YOUR OBJECTIVE:
Return exactly the span of lines in the following data that opens with the line containing "[328,40,453,62] $137.088,58ARS ->" and closes with the line containing "none -> [31,1178,390,1216]". Include nothing else.

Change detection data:
---

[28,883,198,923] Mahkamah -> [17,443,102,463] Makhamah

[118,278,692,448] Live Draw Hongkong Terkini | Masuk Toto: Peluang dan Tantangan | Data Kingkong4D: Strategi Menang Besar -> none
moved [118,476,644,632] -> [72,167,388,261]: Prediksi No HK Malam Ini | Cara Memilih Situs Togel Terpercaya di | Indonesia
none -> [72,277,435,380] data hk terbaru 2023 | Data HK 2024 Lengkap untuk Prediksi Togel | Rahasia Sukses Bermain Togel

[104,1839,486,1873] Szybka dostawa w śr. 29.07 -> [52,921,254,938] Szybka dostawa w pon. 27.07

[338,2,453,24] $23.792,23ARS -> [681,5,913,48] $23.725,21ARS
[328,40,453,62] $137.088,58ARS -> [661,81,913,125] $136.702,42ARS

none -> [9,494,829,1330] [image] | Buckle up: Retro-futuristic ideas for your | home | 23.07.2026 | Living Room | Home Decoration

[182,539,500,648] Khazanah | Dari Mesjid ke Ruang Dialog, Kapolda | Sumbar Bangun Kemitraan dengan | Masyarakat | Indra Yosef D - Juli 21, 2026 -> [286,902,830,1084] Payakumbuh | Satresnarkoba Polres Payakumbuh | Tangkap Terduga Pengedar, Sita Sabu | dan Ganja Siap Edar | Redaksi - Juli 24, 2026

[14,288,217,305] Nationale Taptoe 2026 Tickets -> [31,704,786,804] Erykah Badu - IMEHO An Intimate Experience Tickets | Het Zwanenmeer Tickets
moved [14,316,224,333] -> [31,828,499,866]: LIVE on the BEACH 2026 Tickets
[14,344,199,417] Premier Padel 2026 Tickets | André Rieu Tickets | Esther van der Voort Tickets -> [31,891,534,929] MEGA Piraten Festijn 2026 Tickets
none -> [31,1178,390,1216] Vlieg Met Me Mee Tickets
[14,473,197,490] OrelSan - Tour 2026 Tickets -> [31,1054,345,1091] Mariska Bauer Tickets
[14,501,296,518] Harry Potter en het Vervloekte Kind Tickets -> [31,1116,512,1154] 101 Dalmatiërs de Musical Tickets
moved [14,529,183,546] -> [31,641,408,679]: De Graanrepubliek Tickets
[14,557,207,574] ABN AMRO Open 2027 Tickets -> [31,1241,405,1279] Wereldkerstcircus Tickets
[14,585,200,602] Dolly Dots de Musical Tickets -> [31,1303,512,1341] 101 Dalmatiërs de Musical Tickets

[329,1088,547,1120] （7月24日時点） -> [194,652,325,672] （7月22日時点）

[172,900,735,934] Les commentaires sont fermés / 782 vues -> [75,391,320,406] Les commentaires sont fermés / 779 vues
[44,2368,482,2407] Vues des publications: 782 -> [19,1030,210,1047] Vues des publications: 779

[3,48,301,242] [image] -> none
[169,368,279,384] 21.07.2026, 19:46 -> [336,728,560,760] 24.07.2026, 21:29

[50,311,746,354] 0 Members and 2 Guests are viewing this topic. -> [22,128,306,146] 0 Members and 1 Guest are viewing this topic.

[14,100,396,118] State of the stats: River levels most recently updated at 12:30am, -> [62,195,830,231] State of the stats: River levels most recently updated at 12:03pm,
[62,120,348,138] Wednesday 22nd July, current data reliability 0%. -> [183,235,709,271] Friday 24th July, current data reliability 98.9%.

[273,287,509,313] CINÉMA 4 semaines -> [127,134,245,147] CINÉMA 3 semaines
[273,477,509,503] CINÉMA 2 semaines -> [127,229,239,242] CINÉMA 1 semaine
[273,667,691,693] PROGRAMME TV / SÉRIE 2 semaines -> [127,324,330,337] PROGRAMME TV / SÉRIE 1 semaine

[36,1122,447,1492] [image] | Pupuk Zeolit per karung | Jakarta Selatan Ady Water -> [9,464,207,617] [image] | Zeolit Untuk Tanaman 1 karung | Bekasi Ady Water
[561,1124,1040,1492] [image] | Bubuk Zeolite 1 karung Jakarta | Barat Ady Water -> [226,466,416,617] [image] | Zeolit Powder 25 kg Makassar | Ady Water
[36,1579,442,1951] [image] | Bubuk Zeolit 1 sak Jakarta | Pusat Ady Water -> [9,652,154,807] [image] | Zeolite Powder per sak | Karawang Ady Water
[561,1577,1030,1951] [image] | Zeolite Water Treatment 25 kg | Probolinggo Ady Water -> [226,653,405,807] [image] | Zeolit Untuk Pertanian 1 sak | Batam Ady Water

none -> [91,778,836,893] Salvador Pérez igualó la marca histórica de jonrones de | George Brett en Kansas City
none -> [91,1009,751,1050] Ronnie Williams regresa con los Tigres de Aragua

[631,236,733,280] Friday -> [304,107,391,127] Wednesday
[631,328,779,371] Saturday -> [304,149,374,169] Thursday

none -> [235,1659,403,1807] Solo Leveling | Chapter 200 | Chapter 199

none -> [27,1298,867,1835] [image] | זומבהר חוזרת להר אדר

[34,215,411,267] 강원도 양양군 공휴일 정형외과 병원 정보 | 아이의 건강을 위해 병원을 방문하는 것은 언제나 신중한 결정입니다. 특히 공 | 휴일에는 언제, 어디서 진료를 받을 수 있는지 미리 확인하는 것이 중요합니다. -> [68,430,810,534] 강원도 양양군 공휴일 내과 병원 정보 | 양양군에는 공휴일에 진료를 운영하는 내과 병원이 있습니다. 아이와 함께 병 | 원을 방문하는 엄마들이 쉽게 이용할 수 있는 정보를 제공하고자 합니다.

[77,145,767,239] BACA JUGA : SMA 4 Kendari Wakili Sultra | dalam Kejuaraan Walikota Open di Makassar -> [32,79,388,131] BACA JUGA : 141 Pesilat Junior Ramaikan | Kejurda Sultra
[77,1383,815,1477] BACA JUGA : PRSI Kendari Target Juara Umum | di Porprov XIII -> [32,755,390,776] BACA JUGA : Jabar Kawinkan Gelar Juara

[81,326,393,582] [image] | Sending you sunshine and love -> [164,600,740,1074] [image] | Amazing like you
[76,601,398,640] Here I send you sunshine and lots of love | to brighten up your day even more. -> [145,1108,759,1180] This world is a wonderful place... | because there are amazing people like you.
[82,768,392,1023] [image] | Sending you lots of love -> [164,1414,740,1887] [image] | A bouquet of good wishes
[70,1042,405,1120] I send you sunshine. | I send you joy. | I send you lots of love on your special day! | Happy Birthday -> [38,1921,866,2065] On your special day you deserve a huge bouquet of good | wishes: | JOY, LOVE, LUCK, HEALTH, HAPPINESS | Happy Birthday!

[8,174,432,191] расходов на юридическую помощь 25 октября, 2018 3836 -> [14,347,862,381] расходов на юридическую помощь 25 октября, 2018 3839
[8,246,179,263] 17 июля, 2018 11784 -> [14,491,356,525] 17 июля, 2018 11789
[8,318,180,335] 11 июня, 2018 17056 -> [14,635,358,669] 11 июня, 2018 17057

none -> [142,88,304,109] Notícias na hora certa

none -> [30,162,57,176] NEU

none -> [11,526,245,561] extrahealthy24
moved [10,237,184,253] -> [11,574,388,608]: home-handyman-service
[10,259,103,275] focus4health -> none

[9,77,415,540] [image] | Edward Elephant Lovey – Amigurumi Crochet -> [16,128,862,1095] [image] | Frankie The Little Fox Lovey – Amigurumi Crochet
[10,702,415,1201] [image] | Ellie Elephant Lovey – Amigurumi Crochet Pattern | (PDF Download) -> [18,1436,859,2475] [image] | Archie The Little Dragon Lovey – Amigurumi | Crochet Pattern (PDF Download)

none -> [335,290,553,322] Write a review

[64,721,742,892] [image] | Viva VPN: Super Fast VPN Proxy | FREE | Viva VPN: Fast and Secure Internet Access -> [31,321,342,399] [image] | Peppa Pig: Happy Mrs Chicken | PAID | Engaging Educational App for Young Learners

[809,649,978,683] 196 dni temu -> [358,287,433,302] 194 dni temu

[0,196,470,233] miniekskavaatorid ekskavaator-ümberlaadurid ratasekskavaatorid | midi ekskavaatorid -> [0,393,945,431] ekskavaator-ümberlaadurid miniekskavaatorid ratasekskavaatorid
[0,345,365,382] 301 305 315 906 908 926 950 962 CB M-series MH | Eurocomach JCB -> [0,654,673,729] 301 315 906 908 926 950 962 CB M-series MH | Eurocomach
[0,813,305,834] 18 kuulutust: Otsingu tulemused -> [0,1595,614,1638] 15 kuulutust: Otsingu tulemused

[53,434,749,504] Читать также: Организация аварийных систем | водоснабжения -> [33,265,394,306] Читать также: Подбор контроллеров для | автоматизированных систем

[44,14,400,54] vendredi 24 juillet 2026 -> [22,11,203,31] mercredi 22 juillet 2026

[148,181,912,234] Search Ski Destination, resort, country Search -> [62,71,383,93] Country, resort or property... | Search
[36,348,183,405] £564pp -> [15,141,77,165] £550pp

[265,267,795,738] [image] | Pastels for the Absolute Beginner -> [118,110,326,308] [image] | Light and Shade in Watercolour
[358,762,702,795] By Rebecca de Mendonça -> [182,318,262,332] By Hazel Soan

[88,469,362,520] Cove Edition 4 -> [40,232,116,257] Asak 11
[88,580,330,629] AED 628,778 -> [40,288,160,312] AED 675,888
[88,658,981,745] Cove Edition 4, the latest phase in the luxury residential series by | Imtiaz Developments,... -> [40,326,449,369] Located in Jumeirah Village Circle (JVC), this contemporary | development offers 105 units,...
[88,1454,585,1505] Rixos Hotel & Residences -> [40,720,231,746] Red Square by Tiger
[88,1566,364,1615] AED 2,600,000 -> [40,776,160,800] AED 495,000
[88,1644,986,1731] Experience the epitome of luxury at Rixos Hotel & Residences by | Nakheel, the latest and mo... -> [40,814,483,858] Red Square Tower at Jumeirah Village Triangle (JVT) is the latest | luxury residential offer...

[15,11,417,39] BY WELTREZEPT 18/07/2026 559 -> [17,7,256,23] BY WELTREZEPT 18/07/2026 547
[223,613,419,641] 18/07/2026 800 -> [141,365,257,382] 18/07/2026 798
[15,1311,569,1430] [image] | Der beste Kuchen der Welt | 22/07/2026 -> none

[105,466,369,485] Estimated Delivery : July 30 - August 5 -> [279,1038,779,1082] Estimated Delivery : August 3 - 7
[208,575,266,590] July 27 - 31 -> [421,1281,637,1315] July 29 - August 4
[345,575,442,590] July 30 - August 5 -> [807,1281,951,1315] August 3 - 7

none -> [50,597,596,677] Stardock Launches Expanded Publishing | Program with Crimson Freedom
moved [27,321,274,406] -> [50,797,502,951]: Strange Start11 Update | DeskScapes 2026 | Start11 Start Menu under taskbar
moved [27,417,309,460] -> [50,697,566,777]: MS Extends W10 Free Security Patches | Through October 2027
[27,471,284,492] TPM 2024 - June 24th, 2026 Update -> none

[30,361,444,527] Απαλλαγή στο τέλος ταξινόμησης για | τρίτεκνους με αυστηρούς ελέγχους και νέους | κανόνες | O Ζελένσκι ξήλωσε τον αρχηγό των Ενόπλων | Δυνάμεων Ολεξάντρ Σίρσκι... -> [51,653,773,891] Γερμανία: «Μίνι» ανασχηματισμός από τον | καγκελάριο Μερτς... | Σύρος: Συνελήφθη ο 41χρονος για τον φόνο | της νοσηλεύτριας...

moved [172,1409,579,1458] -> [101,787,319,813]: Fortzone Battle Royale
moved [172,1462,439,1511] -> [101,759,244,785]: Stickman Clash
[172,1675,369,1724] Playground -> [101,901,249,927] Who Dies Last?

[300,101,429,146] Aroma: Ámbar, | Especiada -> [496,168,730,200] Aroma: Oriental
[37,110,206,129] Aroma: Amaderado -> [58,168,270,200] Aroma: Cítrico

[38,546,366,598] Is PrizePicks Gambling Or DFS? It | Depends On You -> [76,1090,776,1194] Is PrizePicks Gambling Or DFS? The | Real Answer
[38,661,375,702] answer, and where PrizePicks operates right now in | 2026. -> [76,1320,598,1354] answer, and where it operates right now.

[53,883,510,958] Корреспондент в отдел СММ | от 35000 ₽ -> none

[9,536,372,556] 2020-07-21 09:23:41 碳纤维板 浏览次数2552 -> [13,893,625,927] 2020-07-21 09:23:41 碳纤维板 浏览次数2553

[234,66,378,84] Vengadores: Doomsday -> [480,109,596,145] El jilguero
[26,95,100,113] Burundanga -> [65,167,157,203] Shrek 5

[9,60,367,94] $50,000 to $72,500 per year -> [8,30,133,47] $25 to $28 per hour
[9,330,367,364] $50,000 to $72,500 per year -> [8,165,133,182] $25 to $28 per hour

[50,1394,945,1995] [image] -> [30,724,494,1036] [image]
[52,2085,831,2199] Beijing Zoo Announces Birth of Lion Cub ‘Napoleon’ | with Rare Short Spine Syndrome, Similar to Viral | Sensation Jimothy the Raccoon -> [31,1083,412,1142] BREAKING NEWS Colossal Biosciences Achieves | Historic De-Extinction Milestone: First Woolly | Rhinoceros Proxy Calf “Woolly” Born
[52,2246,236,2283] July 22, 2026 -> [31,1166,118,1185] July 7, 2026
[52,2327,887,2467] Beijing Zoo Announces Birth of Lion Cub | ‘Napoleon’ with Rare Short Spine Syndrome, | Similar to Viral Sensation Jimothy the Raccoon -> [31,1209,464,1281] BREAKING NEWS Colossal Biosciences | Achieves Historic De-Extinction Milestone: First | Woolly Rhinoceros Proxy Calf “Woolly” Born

---

ANSWER BELOW:
[328,40,453,62] $137.088,58ARS -> [661,81,913,125] $136.702,42ARS

none -> [9,494,829,1330] [image] | Buckle up: Retro-futuristic ideas for your | home | 23.07.2026 | Living Room | Home Decoration

[182,539,500,648] Khazanah | Dari Mesjid ke Ruang Dialog, Kapolda | Sumbar Bangun Kemitraan dengan | Masyarakat | Indra Yosef D - Juli 21, 2026 -> [286,902,830,1084] Payakumbuh | Satresnarkoba Polres Payakumbuh | Tangkap Terduga Pengedar, Sita Sabu | dan Ganja Siap Edar | Redaksi - Juli 24, 2026

[14,288,217,305] Nationale Taptoe 2026 Tickets -> [31,704,786,804] Erykah Badu - IMEHO An Intimate Experience Tickets | Het Zwanenmeer Tickets
moved [14,316,224,333] -> [31,828,499,866]: LIVE on the BEACH 2026 Tickets
[14,344,199,417] Premier Padel 2026 Tickets | André Rieu Tickets | Esther van der Voort Tickets -> [31,891,534,929] MEGA Piraten Festijn 2026 Tickets
none -> [31,1178,390,1216] Vlieg Met Me Mee Tickets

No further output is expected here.